Task details »
Output the lines of the records exactly, from the first through the one containing "subtotal: 8938.80 -> 6635.62". Omit all pictures.

Exercise data »
*** Block opens ***

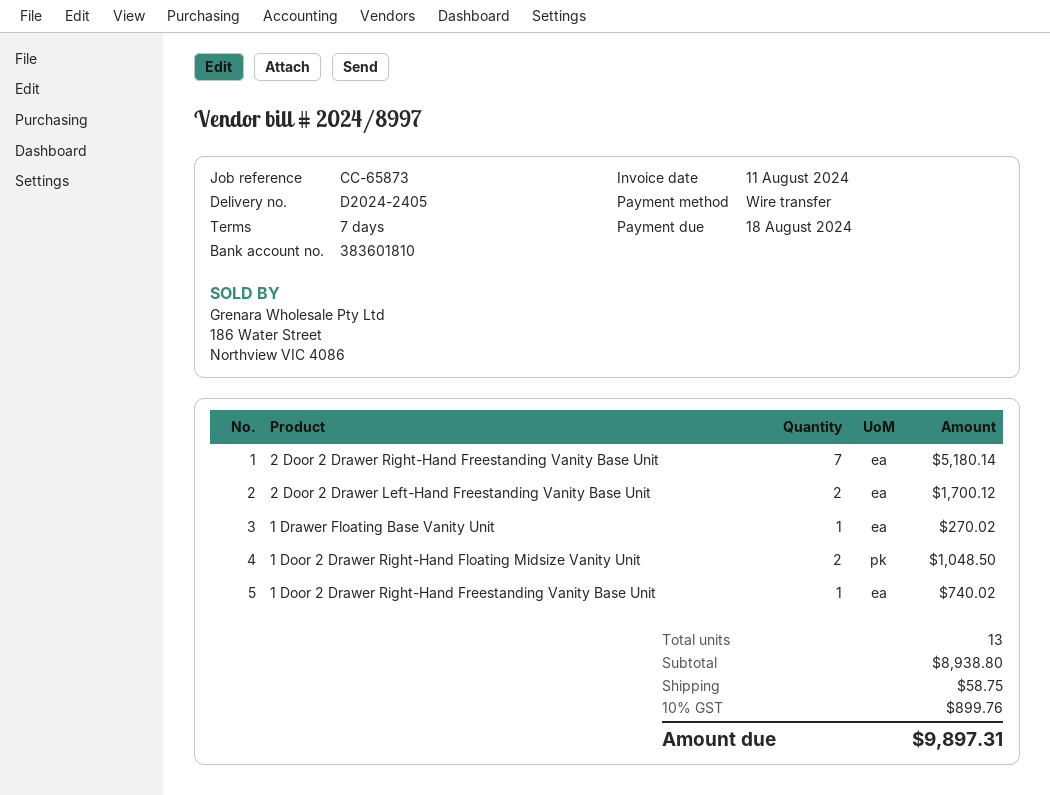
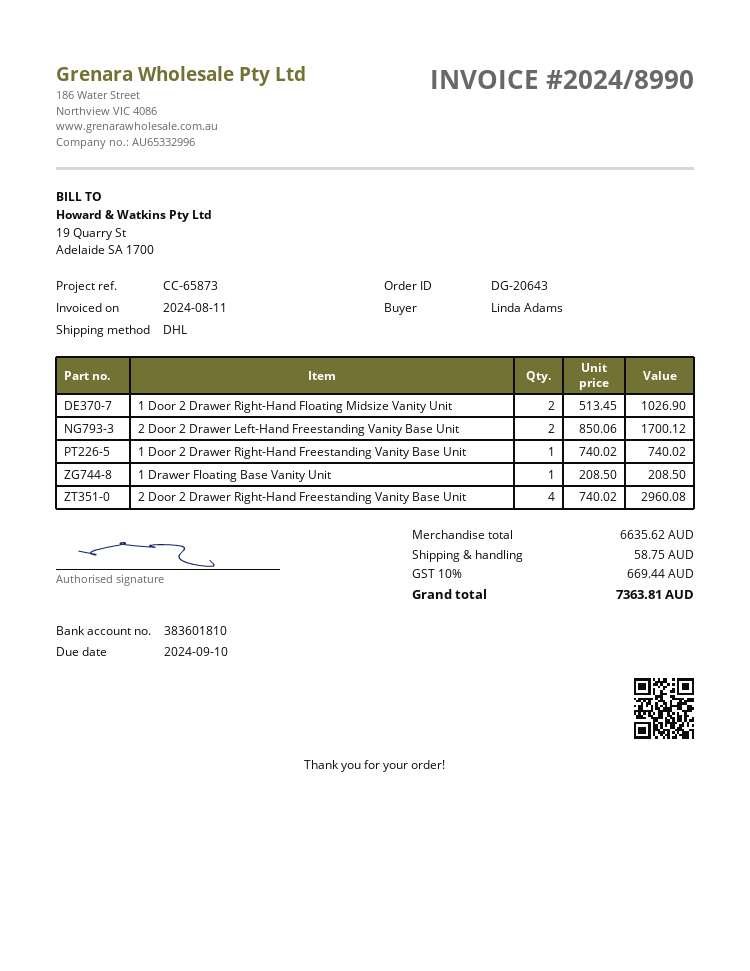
invoice number: 2024/8997 -> 2024/8990
due date: 2024-08-18 -> 2024-09-10
2 Door 2 Drawer Right-Hand Freestanding Vanity Base Unit: 7 for 5180.14 -> 4 for 2960.08
1 Drawer Floating Base Vanity Unit: 1 for 270.02 -> 1 for 208.50
1 Door 2 Drawer Right-Hand Floating Midsize Vanity Unit: 2 for 1048.50 -> 2 for 1026.90
subtotal: 8938.80 -> 6635.62
tax: 10% = 899.76 -> 10% = 669.44
total: 9897.31 -> 7363.81

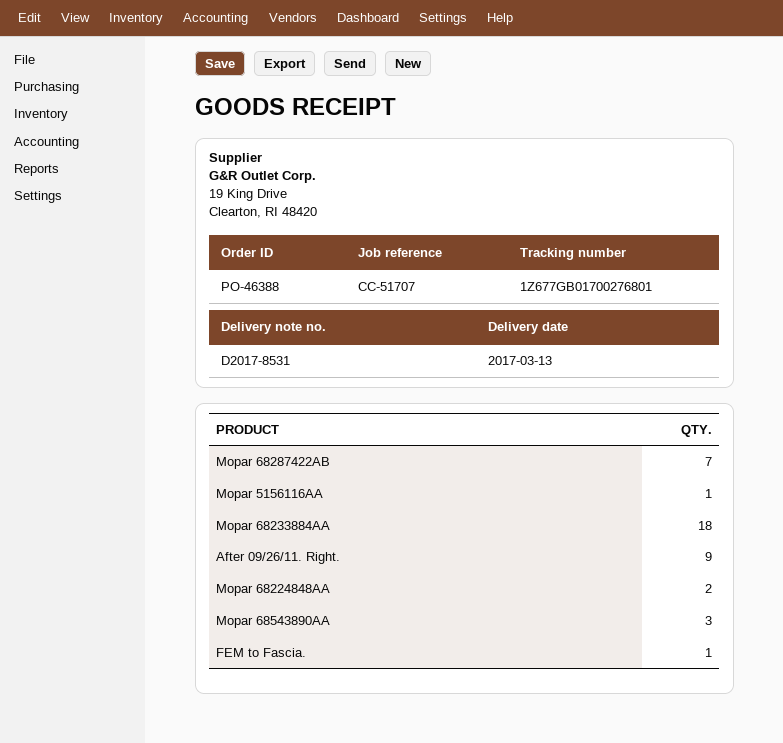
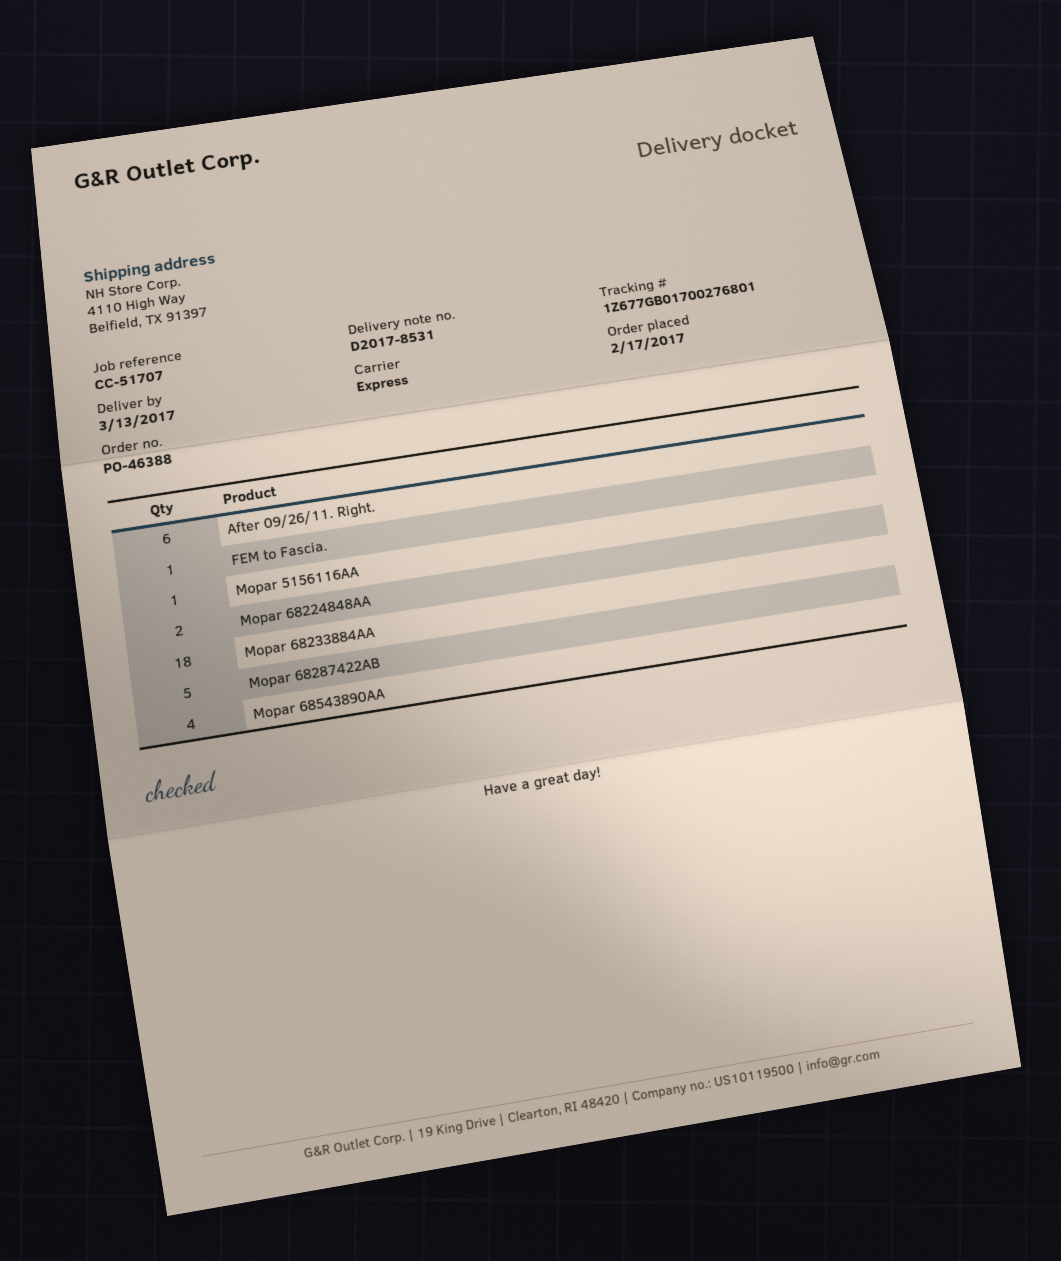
Mopar 68287422AB: 7 -> 5
After 09/26/11. Right.: 9 -> 6
Mopar 68543890AA: 3 -> 4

*** Block closes ***

Result below »
invoice number: 2024/8997 -> 2024/8990
due date: 2024-08-18 -> 2024-09-10
2 Door 2 Drawer Right-Hand Freestanding Vanity Base Unit: 7 for 5180.14 -> 4 for 2960.08
1 Drawer Floating Base Vanity Unit: 1 for 270.02 -> 1 for 208.50
1 Door 2 Drawer Right-Hand Floating Midsize Vanity Unit: 2 for 1048.50 -> 2 for 1026.90
subtotal: 8938.80 -> 6635.62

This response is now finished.